2. LAUNCHING A SECOND RE-BIRTH OF PEOPLEHOOD IN NORTH AMERICA. The birth of nation-states in the Americas in the late 18th century and early nineteenth century was a world epochal event that unfolded, molded, and contributed to the rise and demise of British global hegemony, starting with wars of independence in the former colonies of British North America, and Spanish/Portuguese/other European colonies in Latin America & the Caribbean. 


The unresolved contradictions of the original design - slavery & caste inequalities, and the role of religion and property foremost - let to further, now civil, wars and the "rebirth of the nation" in country after country (the U.S. in the early 1860s, Mexico in the 1910s, etc). 


Furthermore, these "civil wars" propelled the rise of U.S. hegemony - first in North & Central America, and then throughout the Western hemisphere and, after WW I & II, onto the whole "Free World." The design of the nation-state - its definitions of citizenship, who fully belong and who did not, what social, political, and economic rights were the people entitled to - went through a dramatic transformation. 

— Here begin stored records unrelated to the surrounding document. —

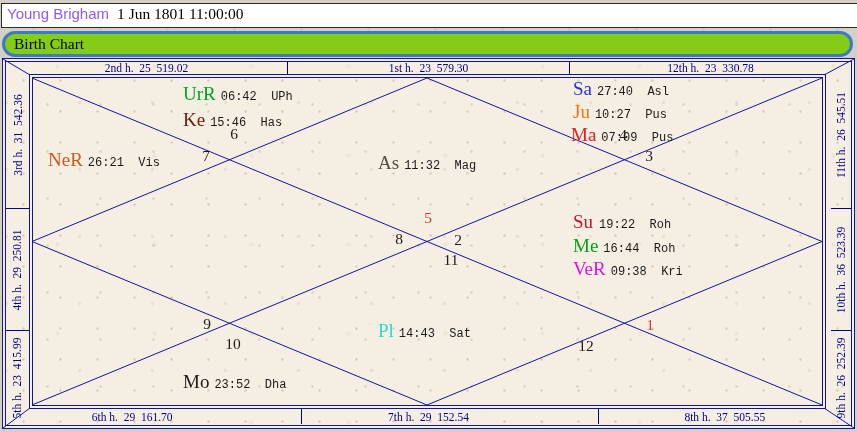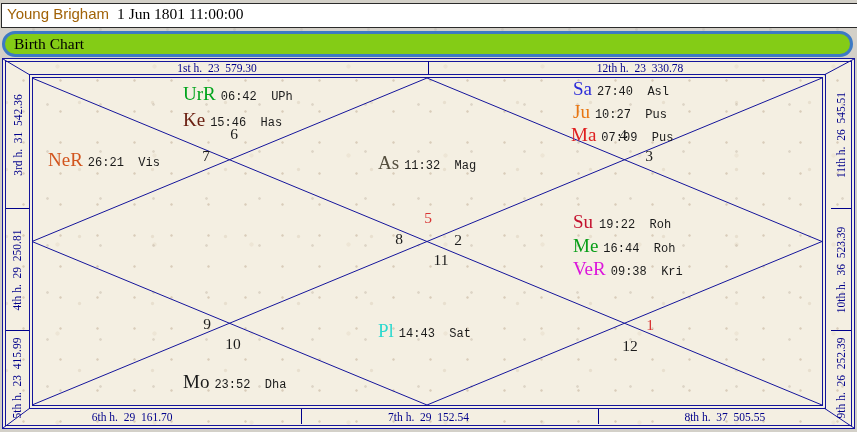--- a/index.html
+++ b/index.html
@@ -27,7 +27,7 @@
     background:#ffffff;border:1px solid #2b2b2b;
     display:flex;align-items:baseline;gap:8px;padding:1px 0 0 5px;
   }
-  #title-bar .name{font-family:"Liberation Sans","DejaVu Sans",sans-serif;font-size:15px;color:#a16207;}
+  #title-bar .name{font-family:"Liberation Sans","DejaVu Sans",sans-serif;font-size:15px;color:#8b5cf6;}
   #title-bar .dt{font-family:"Liberation Serif","DejaVu Serif",serif;font-size:15.5px;color:#000;white-space:pre;}
   #tab-bar{
     position:absolute;left:2px;top:31px;width:845px;height:20px;

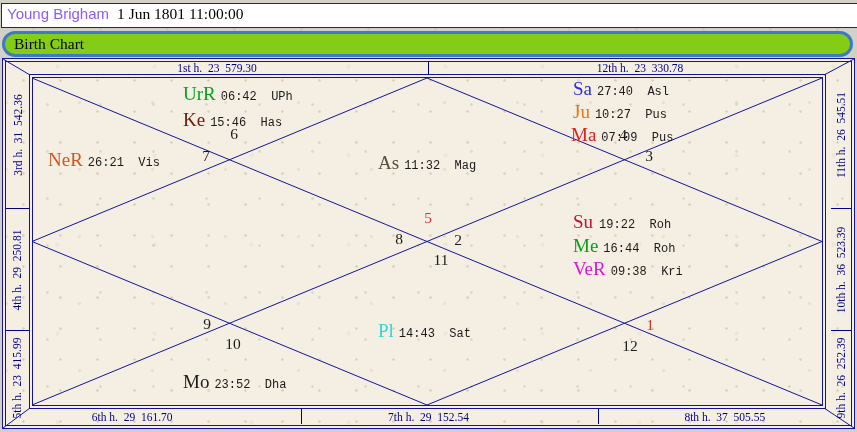--- a/index.html
+++ b/index.html
@@ -102,6 +102,9 @@
 
   <div id="strip-top" class="strip">
     <div class="cell">
+        <span>2nd h.  25  519.02</span>
+      </div>
+    <div class="cell">
         <span>1st h.  23  579.30</span>
       </div>
     <div class="cell">

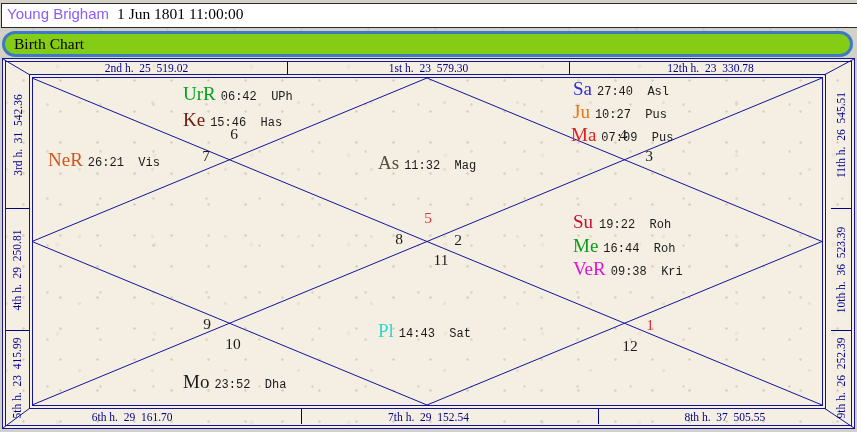--- a/index.html
+++ b/index.html
@@ -154,7 +154,7 @@
       <div class="house-num" style="left: 426px; top: 160px; color: rgb(217, 52, 52);">5</div>
       <div class="house-num" style="left: 397px; top: 181px; color: rgb(28, 28, 28);">8</div>
       <div class="house-num" style="left: 456px; top: 182px; color: rgb(28, 28, 28);">2</div>
-      <div class="house-num" style="left: 439px; top: 202px; color: rgb(28, 28, 28);">11</div>
+      <div class="house-num" style="left: 449px; top: 202px; color: rgb(28, 28, 28);">11</div>
       <div class="house-num" style="left: 621px; top: 77px; color: rgb(28, 28, 28);">4</div>
       <div class="house-num" style="left: 647px; top: 98px; color: rgb(28, 28, 28);">3</div>
       <div class="house-num" style="left: 205px; top: 266px; color: rgb(28, 28, 28);">9</div>

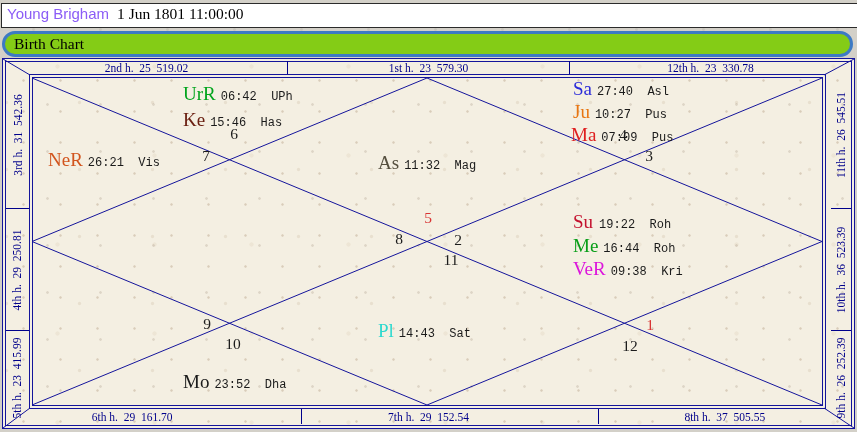--- a/index.html
+++ b/index.html
@@ -160,7 +160,7 @@
       <div class="house-num" style="left: 205px; top: 266px; color: rgb(28, 28, 28);">9</div>
       <div class="house-num" style="left: 231px; top: 286px; color: rgb(28, 28, 28);">10</div>
       <div class="house-num" style="left: 648px; top: 267px; color: rgb(217, 52, 52);">1</div>
-      <div class="house-num" style="left: 628px; top: 288px; color: rgb(28, 28, 28);">12</div>
+      <div class="house-num" style="left: 584px; top: 288px; color: rgb(28, 28, 28);">12</div>
       <div class="planet" style="left: 181px; top: 26px;">
         <span class="abbr" style="color: rgb(0, 164, 28);">UrR</span>
         <span class="det">06:42  UPh</span>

By the mid-1960s a clear design seemed to have emerged, in tandem with the culmination of U.S. global hegemony: the construction of the so-called "Multicultural Society" which included not just all ethnic groups and indigenous nations, but women and other gendered/disabled "minorities."


As U.S. global hegemony began its inevitable decline, first from the geopolitical & economic convulsions of the late 1960s and early 1970s, this "liberal" multicultural society model began to be challenged by the rise of a "conservative" backlash. As all attempts - economic and military - to shore up declining global hegemony failed in successive "liberal"/"conservative" regimes, the central issue of peoplehood polarized into two opposing camps of increasingly bitter social/political contestation: ethnic/gender relations, the so-called "culture wars", and immigration policy. We have all seen the whole social & political life of the U.S. go into a tailspin over these issues, landing us where we are today under Maga Trumpism: a white/male/Christian supremacist revanchist movement that has captured the state and is demolishing the Multicultural Society like a wrecking ball. Concomitant to that is the redirecting foreign policy towards an aggressive reassertion of outright imperialist dominance of the entire Western Hemisphere (we are in the early stages).


Both developments as heading towards violent failures - domestically and internationally.


It behooves the progressive forces that are battling the now-dominant Maga Trumpist fascist/imperialist project, to incorporate bold new ideas of the redesign of peoplehood in the 21st century Americas, the expansion of citizenship and social contract beyond national borders and into transnational, regional regimes of belonging and welfare. A second rebirth of peoplehood is urgently needed for our convulsed North America and for other regions of the world, that finally addresses human migration and ethnic/gender relations in the context of a wholly integrated, but still inconclusive and malfunctioning world economic & geopolitical order.


Until and unless we incorporate the burning issue of peoplehood in North America, the now-convulsing U.S. nation-state will flounder and fail to restore social peace and harmonious regional integration with its neighbor countries. Shared immigration policy for the region - an entirely new migration regime for North America - is a necessary condition to move forward, both domestically and internationally.